_EXERCISE AIM_: Copy every line of the data that contains the string "margin".

........

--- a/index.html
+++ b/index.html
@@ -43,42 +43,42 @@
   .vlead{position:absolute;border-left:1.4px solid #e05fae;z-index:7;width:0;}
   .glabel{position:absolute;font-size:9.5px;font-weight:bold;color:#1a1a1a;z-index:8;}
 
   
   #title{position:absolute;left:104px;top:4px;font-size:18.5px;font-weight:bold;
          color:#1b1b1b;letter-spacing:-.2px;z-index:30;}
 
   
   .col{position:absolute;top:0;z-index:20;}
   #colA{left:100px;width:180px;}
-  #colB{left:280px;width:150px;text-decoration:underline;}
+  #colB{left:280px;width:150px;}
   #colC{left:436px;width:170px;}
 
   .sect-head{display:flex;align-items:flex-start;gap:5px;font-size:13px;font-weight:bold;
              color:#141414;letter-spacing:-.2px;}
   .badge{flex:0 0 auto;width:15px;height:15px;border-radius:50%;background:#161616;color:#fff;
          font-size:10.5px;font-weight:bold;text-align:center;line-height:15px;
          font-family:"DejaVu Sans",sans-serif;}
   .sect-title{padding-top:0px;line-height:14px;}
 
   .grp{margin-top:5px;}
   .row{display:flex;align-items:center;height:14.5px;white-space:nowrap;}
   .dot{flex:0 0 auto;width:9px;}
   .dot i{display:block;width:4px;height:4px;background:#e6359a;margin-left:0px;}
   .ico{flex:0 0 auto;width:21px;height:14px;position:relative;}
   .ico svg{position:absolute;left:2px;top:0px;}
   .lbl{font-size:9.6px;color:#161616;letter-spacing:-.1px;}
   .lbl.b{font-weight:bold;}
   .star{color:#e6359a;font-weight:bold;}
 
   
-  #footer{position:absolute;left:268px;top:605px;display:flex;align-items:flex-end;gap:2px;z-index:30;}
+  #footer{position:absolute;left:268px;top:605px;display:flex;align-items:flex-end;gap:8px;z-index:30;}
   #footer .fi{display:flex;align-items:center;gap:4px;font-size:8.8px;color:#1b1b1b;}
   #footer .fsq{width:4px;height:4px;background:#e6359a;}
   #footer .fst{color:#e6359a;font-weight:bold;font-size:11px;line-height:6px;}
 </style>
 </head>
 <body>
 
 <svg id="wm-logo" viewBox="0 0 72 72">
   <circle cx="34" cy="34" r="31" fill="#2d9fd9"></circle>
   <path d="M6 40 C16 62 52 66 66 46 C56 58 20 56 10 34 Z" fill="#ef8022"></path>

........

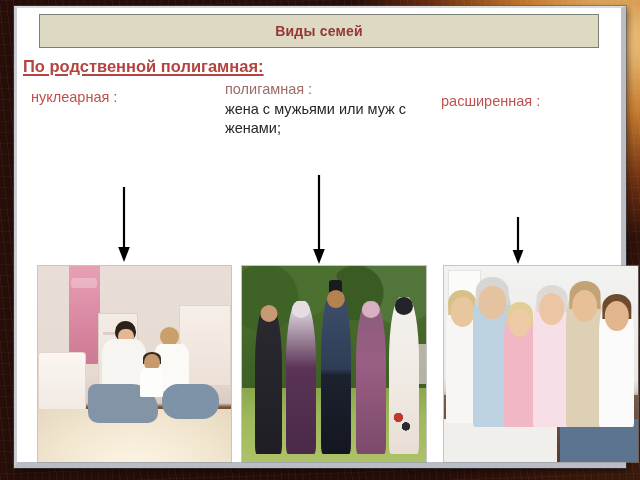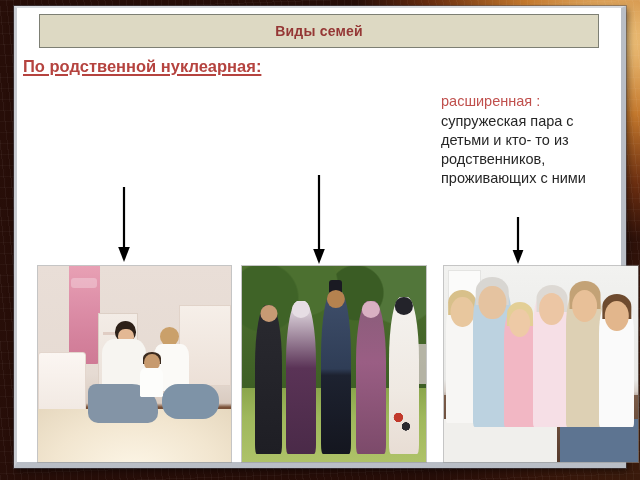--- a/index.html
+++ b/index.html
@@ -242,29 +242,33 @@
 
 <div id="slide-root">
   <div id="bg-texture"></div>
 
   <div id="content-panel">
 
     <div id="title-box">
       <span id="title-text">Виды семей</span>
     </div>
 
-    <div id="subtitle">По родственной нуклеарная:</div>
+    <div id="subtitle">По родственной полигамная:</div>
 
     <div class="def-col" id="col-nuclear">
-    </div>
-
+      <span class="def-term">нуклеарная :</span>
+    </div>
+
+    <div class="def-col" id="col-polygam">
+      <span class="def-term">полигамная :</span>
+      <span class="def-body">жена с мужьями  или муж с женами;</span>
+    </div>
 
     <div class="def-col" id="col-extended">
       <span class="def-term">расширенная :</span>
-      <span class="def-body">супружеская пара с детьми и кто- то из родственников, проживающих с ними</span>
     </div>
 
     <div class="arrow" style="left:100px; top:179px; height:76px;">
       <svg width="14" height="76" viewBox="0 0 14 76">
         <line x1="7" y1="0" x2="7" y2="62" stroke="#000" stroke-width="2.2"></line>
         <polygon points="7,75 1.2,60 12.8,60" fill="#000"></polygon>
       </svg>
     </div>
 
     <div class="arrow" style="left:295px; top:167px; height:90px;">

........

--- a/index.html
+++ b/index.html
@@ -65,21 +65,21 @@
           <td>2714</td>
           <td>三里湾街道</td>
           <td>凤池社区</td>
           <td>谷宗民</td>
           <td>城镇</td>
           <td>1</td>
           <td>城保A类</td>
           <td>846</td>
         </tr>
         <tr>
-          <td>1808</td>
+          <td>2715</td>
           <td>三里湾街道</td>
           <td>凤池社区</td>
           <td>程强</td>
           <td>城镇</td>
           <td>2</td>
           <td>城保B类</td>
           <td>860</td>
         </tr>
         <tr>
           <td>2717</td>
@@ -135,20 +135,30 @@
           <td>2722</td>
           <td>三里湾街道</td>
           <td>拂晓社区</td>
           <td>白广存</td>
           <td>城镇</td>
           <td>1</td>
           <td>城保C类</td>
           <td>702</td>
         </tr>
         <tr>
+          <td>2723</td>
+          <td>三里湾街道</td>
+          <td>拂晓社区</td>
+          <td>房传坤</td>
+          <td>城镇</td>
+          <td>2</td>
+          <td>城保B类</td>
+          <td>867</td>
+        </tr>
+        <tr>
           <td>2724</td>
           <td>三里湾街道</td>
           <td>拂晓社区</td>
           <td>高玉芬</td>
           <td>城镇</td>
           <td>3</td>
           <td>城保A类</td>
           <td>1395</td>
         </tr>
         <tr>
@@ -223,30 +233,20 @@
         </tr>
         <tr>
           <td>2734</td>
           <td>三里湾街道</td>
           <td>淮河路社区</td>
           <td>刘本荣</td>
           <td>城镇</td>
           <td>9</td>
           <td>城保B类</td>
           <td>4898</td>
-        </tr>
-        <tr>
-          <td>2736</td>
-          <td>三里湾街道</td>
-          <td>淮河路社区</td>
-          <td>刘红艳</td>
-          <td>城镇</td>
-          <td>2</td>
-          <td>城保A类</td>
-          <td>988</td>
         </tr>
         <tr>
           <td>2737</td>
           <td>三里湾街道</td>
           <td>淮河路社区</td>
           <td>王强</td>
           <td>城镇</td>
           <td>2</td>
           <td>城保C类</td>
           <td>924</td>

........

_PROBLEM SOLUTION_:
   .grp{margin-top:5px;}
   .dot i{display:block;width:4px;height:4px;background:#e6359a;margin-left:0px;}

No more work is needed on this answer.